Como le ha ocurrido en más de una ocasión, el cineasta mexicano parece más volcado en el exquisito diseño de producción que en asentar el guion sobre sólidos pilares. Pese a eso, se atisba un cierto feminismo en el planteamiento, en esa oposición entre Edith Cushing (ese apellido no puede ser casualidad), la escritora dispuesta a desafiar las convenciones sociales, y la taimada maldad de su cuñada y antagonista, Lucille Sharp. Entre las dos, Thomas Sharpe parece poco más que un pelele y el doctor McMichael, amor de juventud de Edith, un fallido rescatador.
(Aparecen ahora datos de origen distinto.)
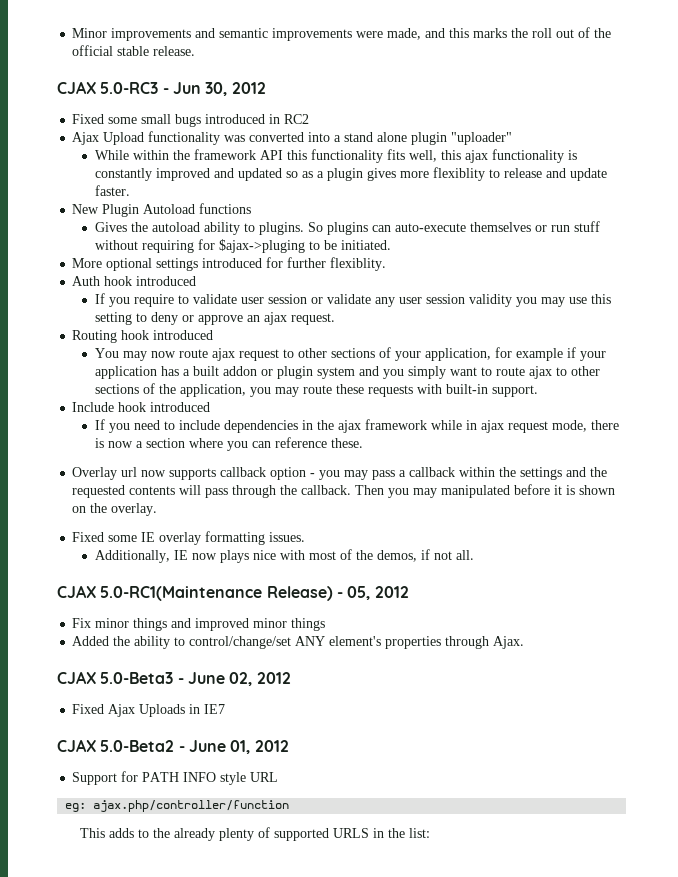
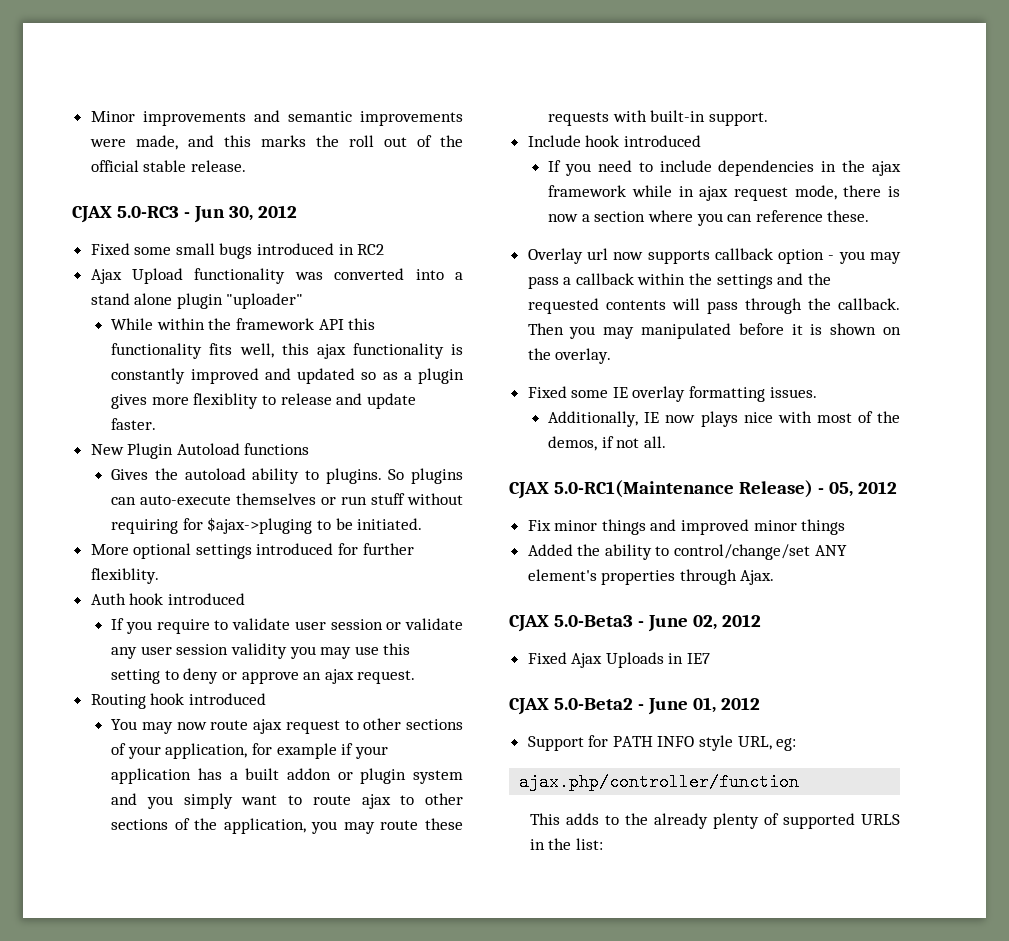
[250,772,279,782] [65,802,87,812] URL // eg: -> [737,736,797,751] URL, eg: //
Lo que subyace tras el romance gótico, lo que coagula hasta hacerse real ante nuestros ojos, es cómo el deseo deviene en locura. Edith acepta la existencia de los fantasmas desde su infancia, y aunque Del Toro enfatiza las apariciones de los espectros, su poso no es ni de lejos tan terrorífico como la enajenación de Lucille Sharpe, víctima propicia del amour fou. El brillo endemoniado de sus ojos no tiene nada de sobrenatural y quizá por eso su personaje es mucho más estremecedor que cualquier criatura del inframundo imaginable. La pérdida de la razón ya nos la han contado mejor otros hitos del terror como Psicosis (íd., Alfred Hitchcock, 1960), Repulsión (íd., Roman Polanski, 1965) o El resplandor (The Shining, Stanley Kubrick, 1980) , pero Del Toro sabe llevarlo a sus propias coordenadas. Gracias a eso y a la inquietante presencia de Allerdale Hall, La cumbre escarlata va más allá del plagio, el homenaje y la influencia. Su colección de referentes y resonancias está encima de la mesa, pero consigue insertarse en la filmografía de su creador como una pieza única, eso sí, más bella por fuera que por dentro.